Been getting confused in my selection for dust collector. I plan to put a dc in 1 spot with a 20' flex hose to move from tool to tool. (Table saw, planer, jointer) how much dc do I need? I do want to eliminate any dust from spreading to the rest of my shop. 30 x 36, saw dust don't mix with my automotive tools in remaining shop. Trying to dedicate 1 bay to woodworking. Been looking at Oneida, but seems you can't stay under 2k eves for a 3 hp V system. Might as well jump to a CV? Not looking for comparisons, but an opinion / suggestion on a practical unit for 1 machine at a time.. That I won't have any regrets with.

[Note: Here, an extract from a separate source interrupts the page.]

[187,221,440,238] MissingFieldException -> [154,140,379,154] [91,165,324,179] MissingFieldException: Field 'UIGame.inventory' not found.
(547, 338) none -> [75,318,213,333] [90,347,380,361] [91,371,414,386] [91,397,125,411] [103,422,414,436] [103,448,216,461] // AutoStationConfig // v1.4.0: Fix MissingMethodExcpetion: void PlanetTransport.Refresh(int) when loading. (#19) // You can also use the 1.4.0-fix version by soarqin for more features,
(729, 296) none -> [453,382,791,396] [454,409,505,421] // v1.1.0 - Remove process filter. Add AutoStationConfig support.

Looked at a gorilla junior, but that too is over 1200! And can't find hardly any reviews on it
Thanks


----------



## ryan50hrl (Jun 30, 2012)

Honestly a dc isn't going to catch everything either way. To do it right you need a combo of dust collection and air filtration. For only one machine, 3hp is probably overkill. Have you looked at the grizzly cyclones? Under a grand delivered.


----------



## hwebb99 (Nov 27, 2012)

20 foot of flex is to much. You need move your machines to your dust collector, or run hard pipe.


----------



## ORBlackFZ1 (Dec 25, 2013)

Kid said:


> Been getting confused in my selection for dust collector. I plan to put a dc in 1 spot with a 20' flex hose to move from tool to tool. (Table saw, planer, jointer) how much dc do I need? I do want to eliminate any dust from spreading to the rest of my shop. 30 x 36, saw dust don't mix with my automotive tools in remaining shop. Trying to dedicate 1 bay to woodworking. Been looking at Oneida, but seems you can't stay under 2k eves for a 3 hp V system. Might as well jump to a CV? Not looking for comparisons, but an opinion / suggestion on a practical unit for 1 machine at a time.. That I won't have any regrets with. Looked at a gorilla junior, but that too is over 1200! And can't find hardly any reviews on it
> Thanks


I was in your situation a couple of years ago. Here is a link to a post that details the changes that I went through on the last dust collection improvement:

http://www.woodworkingtalk.com/f32/pipe-diameter-vs-performance-59625/

I know the post is long, but there is a lot of good information that members posted to help me out.


----------



## Woodenhorse (May 24, 2011)

The farther the dust collector is from the equipment the more power you need. I seem to recall you lose about 50% of the cfm for every 4ft. So at 20ft. a 1200cfm unilt would only draw about 35cfm. Remember, those cfm ratings are measured at the port. That may not be wholly accurate but you get the idea. And every time you add a bend, you lose even more power. Flex hose is very inefficient, the smoother the tube, the better the result.


----------